Половицы пола тонко запели под уверенными офицерскими шагами, а вслед за тем старчески зашаркали валенки. Вошла Нюша, поставила на стол тарелку с нарезанной ветчиной, положила булку.

— Съешь, Полюшка.

Полина не отрываясь смотрела на нее. Нюша смутилась.

— Дак я што? Али попрошайничала. А дают — грех в такое время не брать, дочка.

— Нюша, — сказала Полина, — я вам уже говорила. Ваше дело — брать или не брать для себя. Мне от них ничего не надо.

Нюша склонила голову, вытерла внезапные слезы, была она скора на них.

— Картошка-т вся вышла, Полюшка, я и взяла. Кому радость-то, ежели ноги протянешь? Али Коля твой обрадуется, что не дожила.

Полина ничего не ответила.
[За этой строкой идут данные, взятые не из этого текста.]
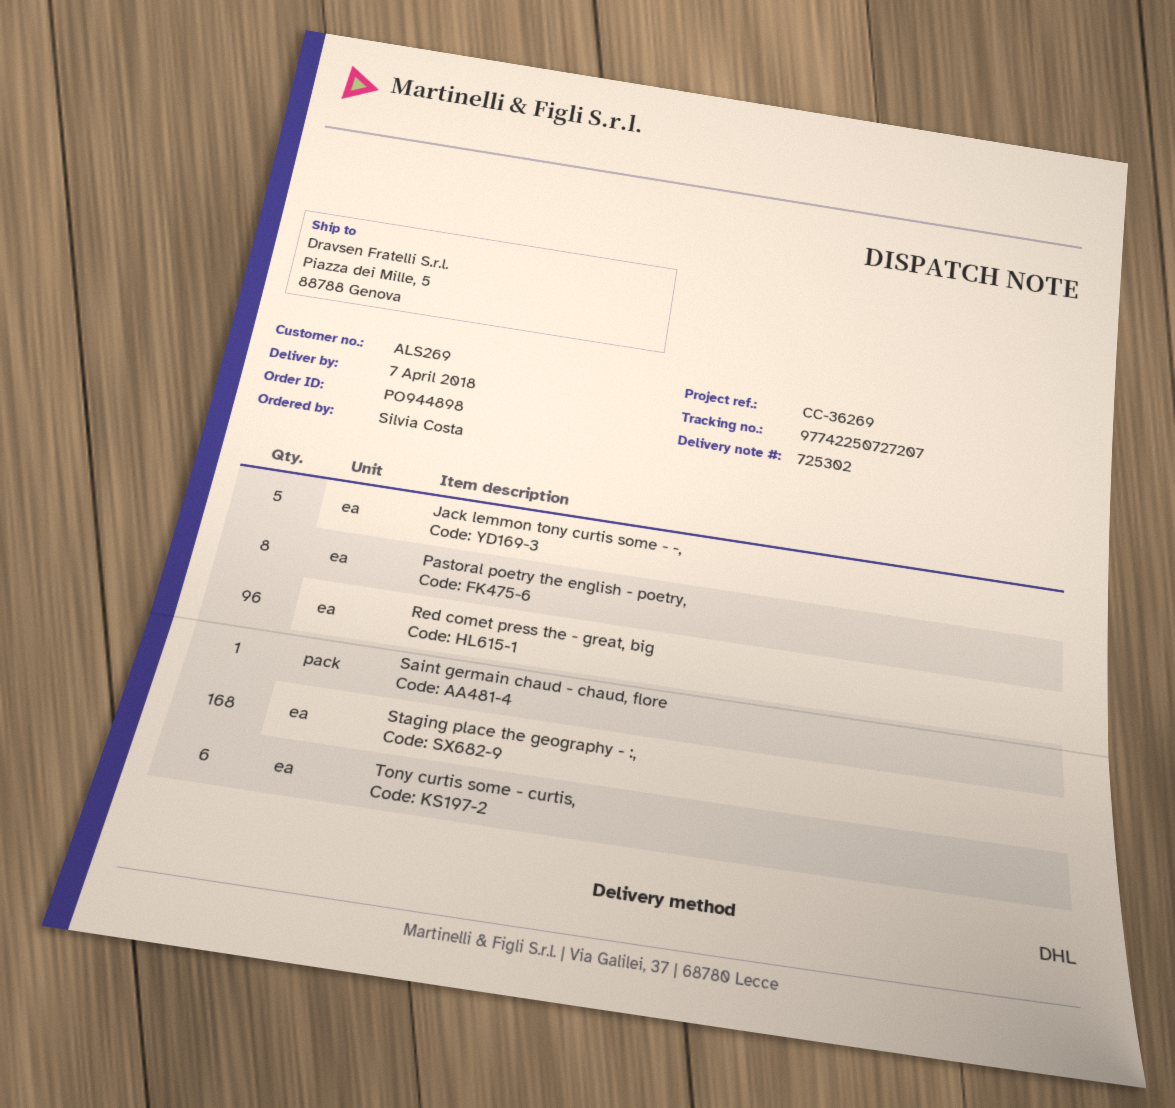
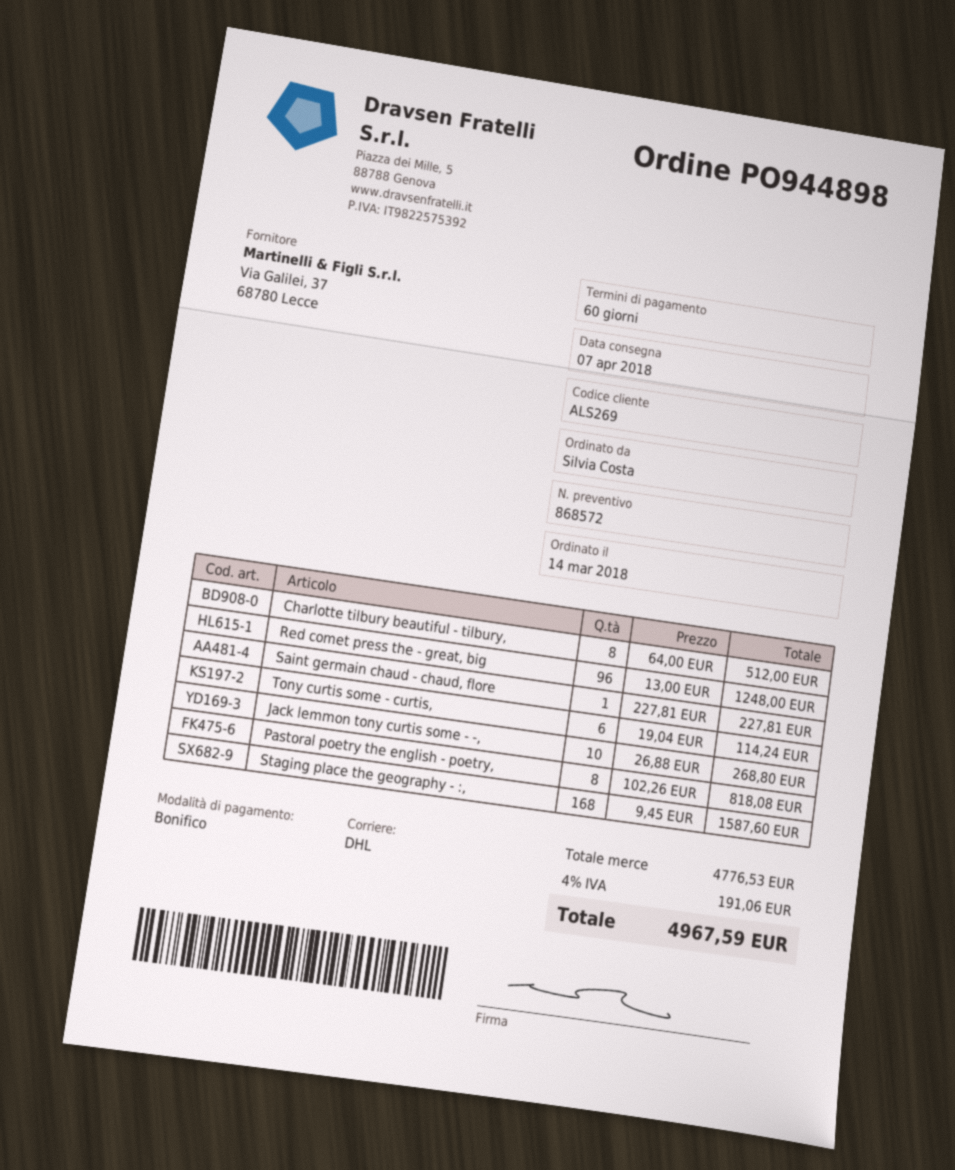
Jack lemmon tony curtis some - -,: 5 -> 10
Charlotte tilbury beautiful - tilbury,: none -> 8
Нюша молча забрала тарелку, шаркая валенками, ушла. В комнате звенели рюмки, негромко говорили два голоса. Очень хотелось есть. У них с Нюшей вышли последние припасы, и сейчас без милостей постояльца было не прожить. Но она и жить не хотела, если жизнь зависит от их милости. В голодной полудреме она привалилась к оклеенной блекло-зелеными обоями стене, слушала, о чем говорят немцы. Язык она знала с детства. Отец и мать владели тремя языками. Мать преподавала французский в пединституте, отец вел спецкурсы.